• [Problem]: Through the end of the data below, output every line exactly, beginning with the line that contains "tracking number: 1Z023RB84031892975".
◆ ◆ ◆ ◆
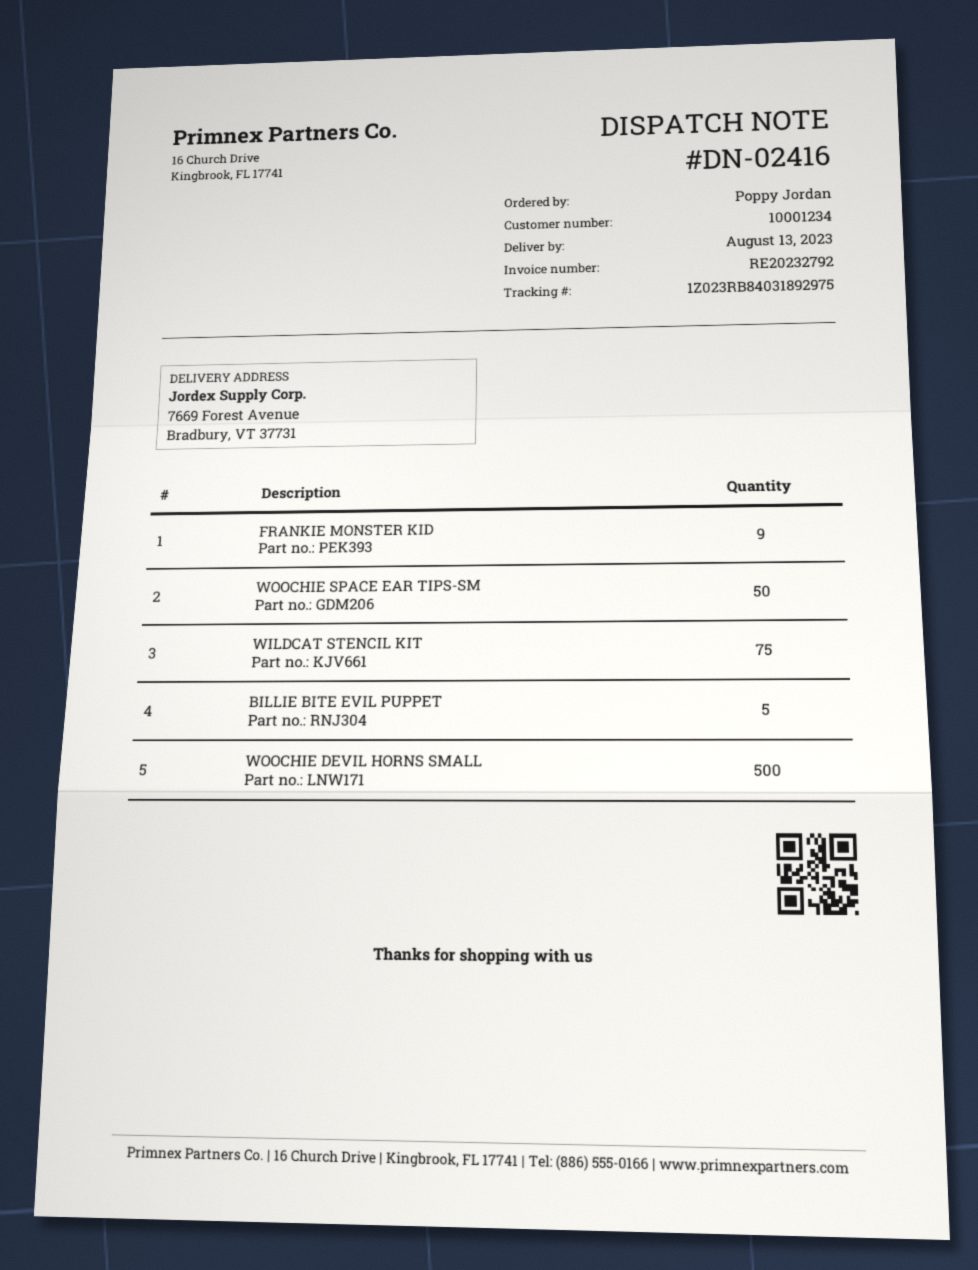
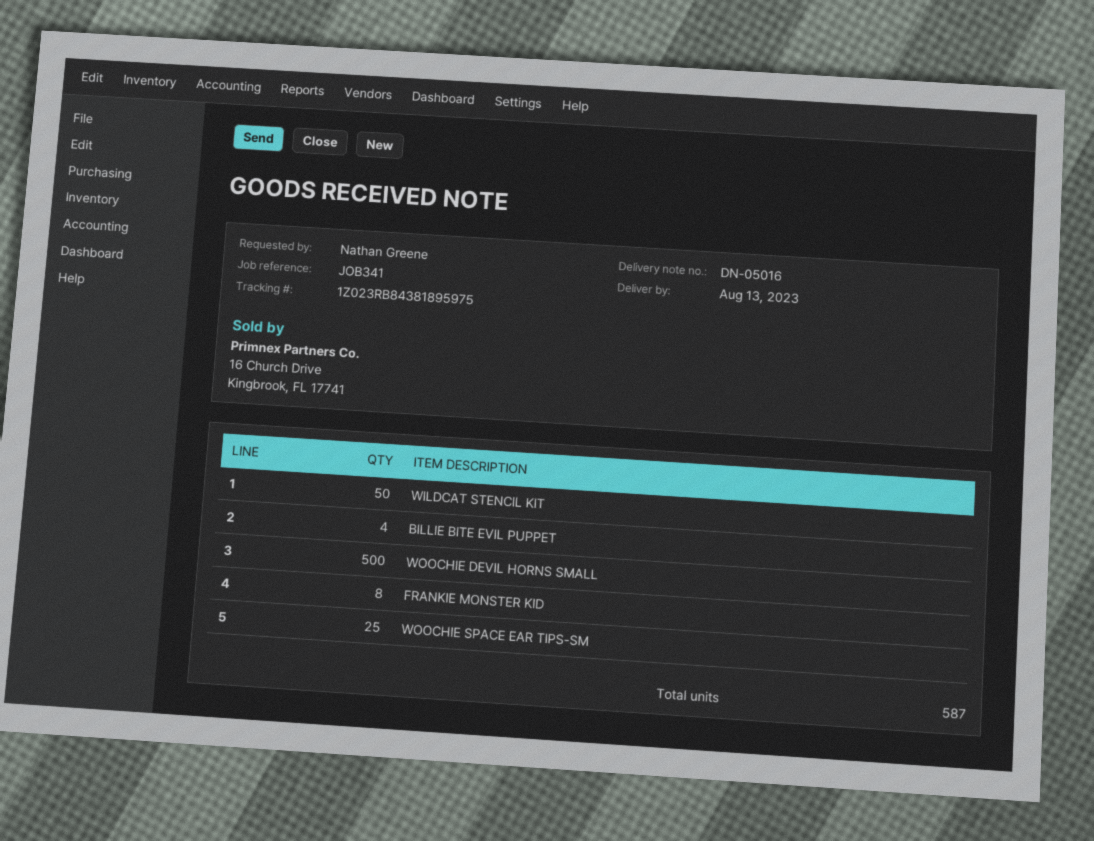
delivery note number: DN-02416 -> DN-05016
ordered by: Poppy Jordan -> Nathan Greene
tracking number: 1Z023RB84031892975 -> 1Z023RB84381895975
FRANKIE MONSTER KID: 9 -> 8
WOOCHIE SPACE EAR TIPS-SM: 50 -> 25
WILDCAT STENCIL KIT: 75 -> 50
BILLIE BITE EVIL PUPPET: 5 -> 4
◆ ◆ ◆ ◆
• [Task response]:
tracking number: 1Z023RB84031892975 -> 1Z023RB84381895975
FRANKIE MONSTER KID: 9 -> 8
WOOCHIE SPACE EAR TIPS-SM: 50 -> 25
WILDCAT STENCIL KIT: 75 -> 50
BILLIE BITE EVIL PUPPET: 5 -> 4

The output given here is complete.